● **RECORDS TO PROCESS**

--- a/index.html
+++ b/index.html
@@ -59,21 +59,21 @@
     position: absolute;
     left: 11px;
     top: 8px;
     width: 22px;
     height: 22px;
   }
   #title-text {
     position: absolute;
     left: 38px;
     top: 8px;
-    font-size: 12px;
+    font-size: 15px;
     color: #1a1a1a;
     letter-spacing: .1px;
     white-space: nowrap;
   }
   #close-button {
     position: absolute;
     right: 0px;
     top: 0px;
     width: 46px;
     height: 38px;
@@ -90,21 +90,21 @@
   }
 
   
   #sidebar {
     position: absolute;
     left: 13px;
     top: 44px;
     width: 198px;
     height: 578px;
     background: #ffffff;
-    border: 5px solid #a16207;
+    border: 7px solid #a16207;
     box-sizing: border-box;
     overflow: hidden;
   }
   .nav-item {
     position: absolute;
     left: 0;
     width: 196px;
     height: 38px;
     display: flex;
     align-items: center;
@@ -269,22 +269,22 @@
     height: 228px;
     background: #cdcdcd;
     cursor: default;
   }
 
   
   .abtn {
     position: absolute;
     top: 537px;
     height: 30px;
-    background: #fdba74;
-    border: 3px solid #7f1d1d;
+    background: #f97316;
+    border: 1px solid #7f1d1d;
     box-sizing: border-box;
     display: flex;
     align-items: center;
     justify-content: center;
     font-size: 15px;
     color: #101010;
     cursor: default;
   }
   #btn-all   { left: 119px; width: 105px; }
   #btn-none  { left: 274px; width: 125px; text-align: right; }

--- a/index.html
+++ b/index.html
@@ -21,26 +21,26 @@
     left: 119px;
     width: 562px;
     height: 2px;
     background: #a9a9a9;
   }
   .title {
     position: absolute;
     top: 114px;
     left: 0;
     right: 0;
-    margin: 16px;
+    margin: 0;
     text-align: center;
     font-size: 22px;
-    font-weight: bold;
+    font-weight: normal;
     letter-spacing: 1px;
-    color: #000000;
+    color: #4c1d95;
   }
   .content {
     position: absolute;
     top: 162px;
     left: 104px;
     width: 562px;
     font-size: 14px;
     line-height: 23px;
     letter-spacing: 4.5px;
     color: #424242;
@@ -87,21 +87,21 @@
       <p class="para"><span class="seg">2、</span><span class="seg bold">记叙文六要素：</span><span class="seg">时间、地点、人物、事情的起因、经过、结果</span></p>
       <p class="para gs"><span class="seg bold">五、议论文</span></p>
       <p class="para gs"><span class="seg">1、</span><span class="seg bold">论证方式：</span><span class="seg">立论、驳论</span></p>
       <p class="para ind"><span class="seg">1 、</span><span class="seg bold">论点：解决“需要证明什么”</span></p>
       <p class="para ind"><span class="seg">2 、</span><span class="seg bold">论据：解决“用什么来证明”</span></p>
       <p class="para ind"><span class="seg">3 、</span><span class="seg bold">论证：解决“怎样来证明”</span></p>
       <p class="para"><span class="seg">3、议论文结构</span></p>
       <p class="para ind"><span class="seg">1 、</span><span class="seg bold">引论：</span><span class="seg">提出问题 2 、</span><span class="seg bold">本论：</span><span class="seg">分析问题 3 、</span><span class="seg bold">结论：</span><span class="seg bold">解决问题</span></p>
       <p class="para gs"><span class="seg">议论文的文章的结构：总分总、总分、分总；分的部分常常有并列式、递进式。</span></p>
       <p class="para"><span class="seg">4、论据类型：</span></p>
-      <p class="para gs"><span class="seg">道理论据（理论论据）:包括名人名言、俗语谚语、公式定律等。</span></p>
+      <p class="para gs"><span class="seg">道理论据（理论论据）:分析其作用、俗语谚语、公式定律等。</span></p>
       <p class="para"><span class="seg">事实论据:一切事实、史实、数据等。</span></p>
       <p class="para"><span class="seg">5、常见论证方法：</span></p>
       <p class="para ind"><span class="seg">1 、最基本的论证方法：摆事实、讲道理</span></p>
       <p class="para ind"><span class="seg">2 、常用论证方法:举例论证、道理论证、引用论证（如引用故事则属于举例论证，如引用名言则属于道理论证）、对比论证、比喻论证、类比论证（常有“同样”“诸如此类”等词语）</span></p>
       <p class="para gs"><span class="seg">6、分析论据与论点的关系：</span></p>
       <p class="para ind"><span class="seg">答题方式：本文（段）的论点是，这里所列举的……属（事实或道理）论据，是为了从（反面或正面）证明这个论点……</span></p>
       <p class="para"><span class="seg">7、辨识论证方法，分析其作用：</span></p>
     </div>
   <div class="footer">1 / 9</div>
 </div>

● **WHAT IS EXPECTED**
From the material above, copy every line that has the word "理论论据" in it.

● **RESPONSE TO THIS EXERCISE**
-      <p class="para gs"><span class="seg">道理论据（理论论据）:包括名人名言、俗语谚语、公式定律等。</span></p>
+      <p class="para gs"><span class="seg">道理论据（理论论据）:分析其作用、俗语谚语、公式定律等。</span></p>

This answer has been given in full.